WHEN the new facilities for Tokyo’s Tsukiji Market were opened in 1935, the architects probably never imagined it would become such a popular tourist attraction. People from all over the world come in vast numbers to see the globe’s largest fish market, employing more than 60,000 people.

Especially popular is the early morning tuna auction. Men clad in blue and wearing black rain boots yank steel hooks into the exposed rear ends of hundreds of frozen tunas laid out on the concrete floor of one section of the market. With small flashlights, they quickly check the quality of the tuna. Few words are uttered. Most men walk quietly from fish to fish, careful not to let competitors know which tuna they like best.
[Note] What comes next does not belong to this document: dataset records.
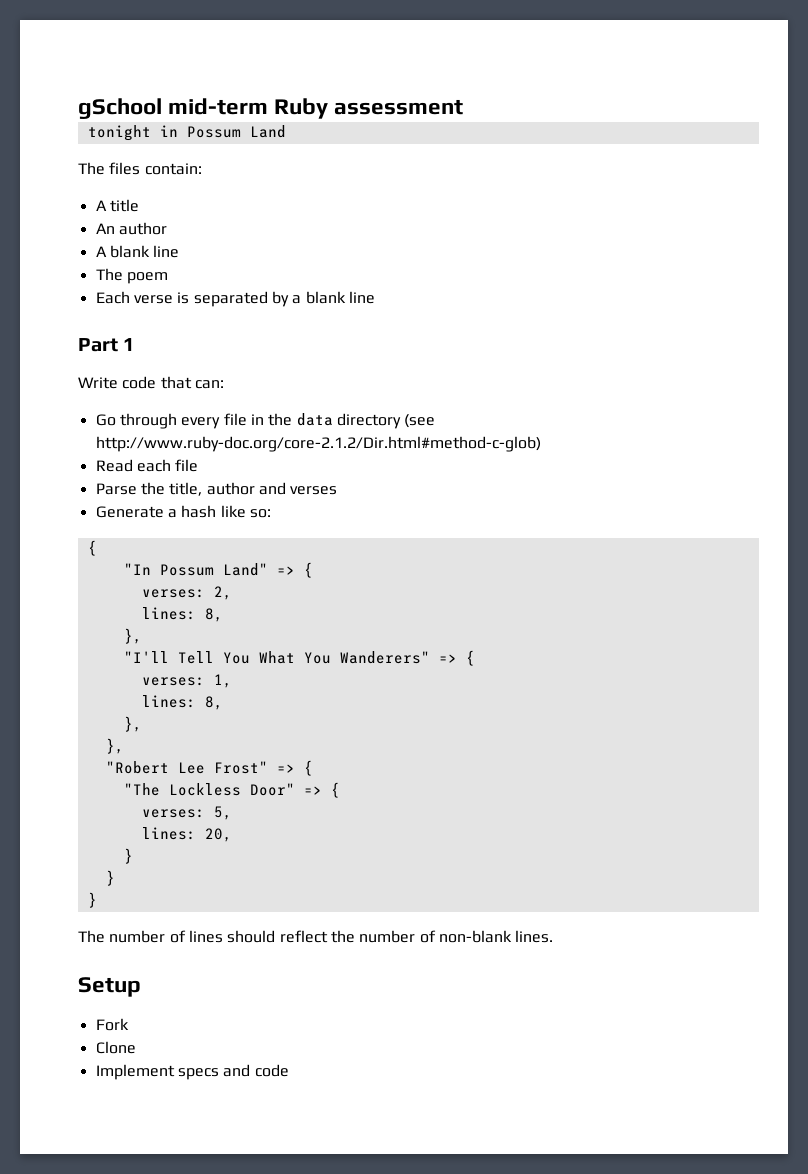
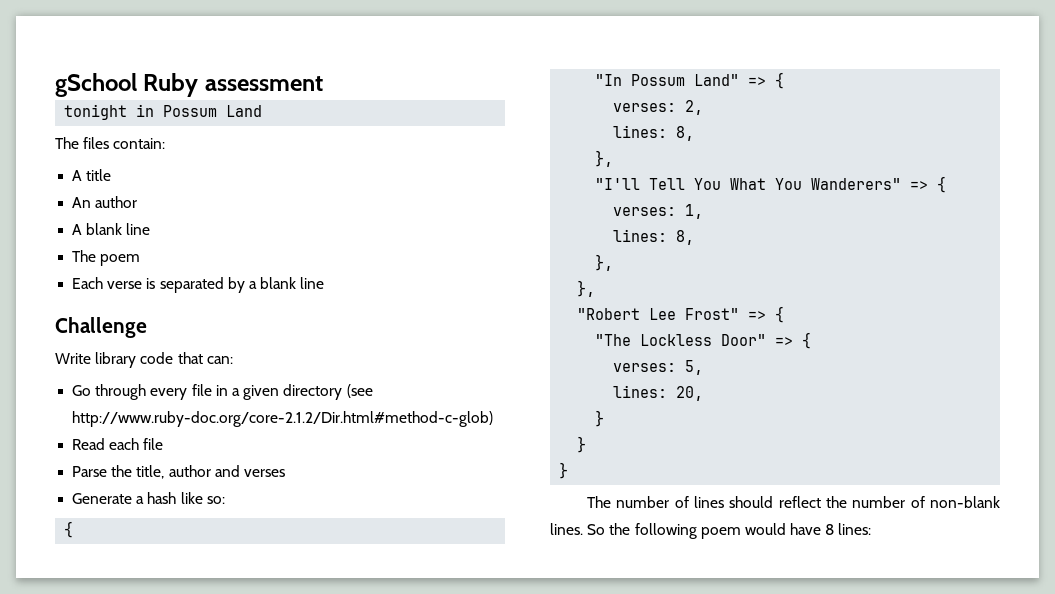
[168,98,269,115] mid-term -> (137, 85) none
[78,338,136,352] Part 1 -> [55,317,147,338] Challenge
(118, 383) none -> [95,352,137,368] library
[268,413,333,426] the data -> [231,385,280,400] a given
[78,977,141,997] [95,1018,129,1031] [95,1041,136,1054] [95,1064,289,1080] // Setup // Fork // Clone // Implement specs and code -> [587,523,872,539] So the following poem would have 8 lines:

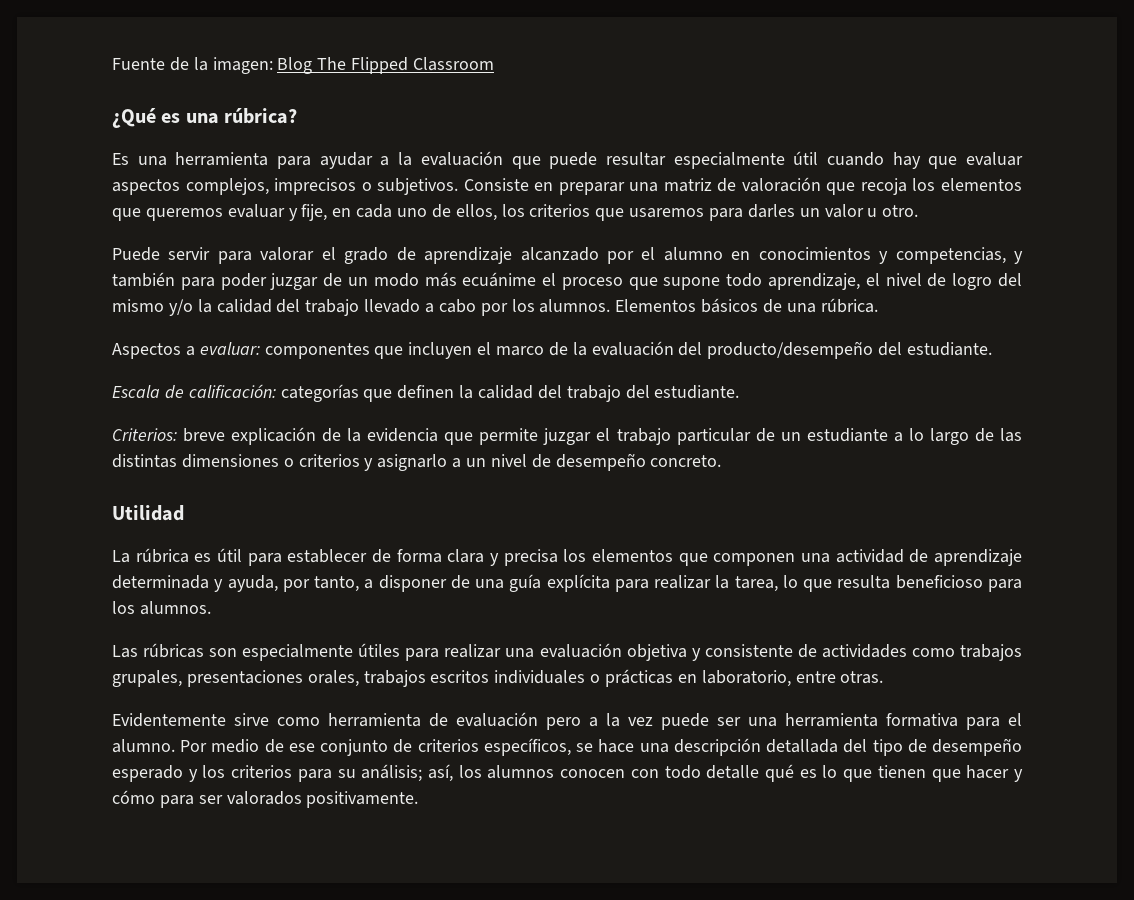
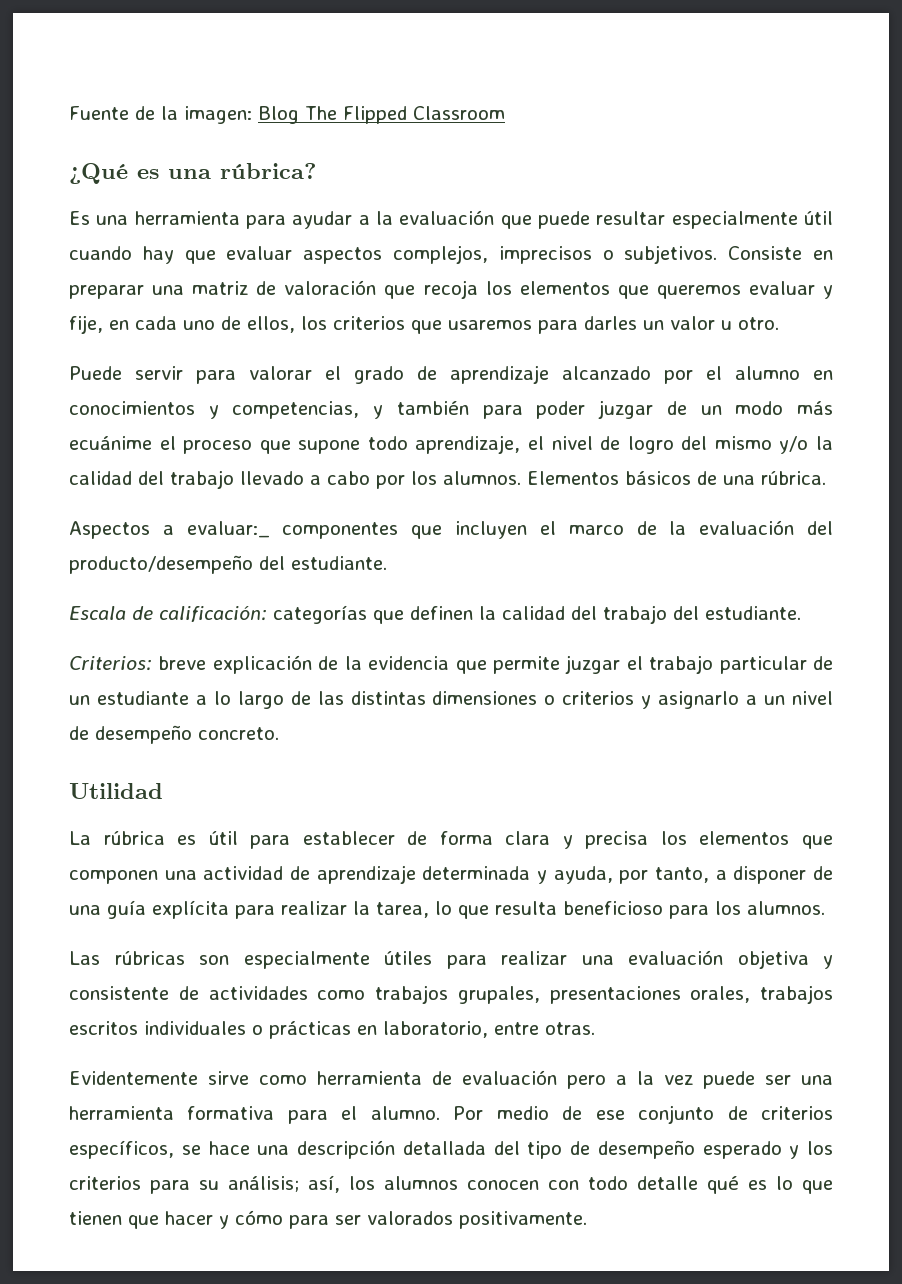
[199,342,260,355] evaluar: -> [186,521,270,538] evaluar:_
As the auction starts, a man standing on a wooden stool shouts identification numbers and prices. Brokers place their bids, almost unnoticeably. It’s quiet, restrained, organized. You wouldn’t know that enormous amounts of money change hands. In January, a single bluefin tuna fetched a record price of 155 million yen ($1.7 million or £1.05 million).

The austere and subdued auction has become so popular that market officials have had to limit access to tourists to 120 people per day, divided into two groups of 60 herded into a small roped off area. The first group is admitted at 5:25 a.m., but you have to get there earlier. When I arrived at around 4 a.m. I was already the last person allowed in. Interestingly, no Japanese were among the visitors. All were foreign tourists.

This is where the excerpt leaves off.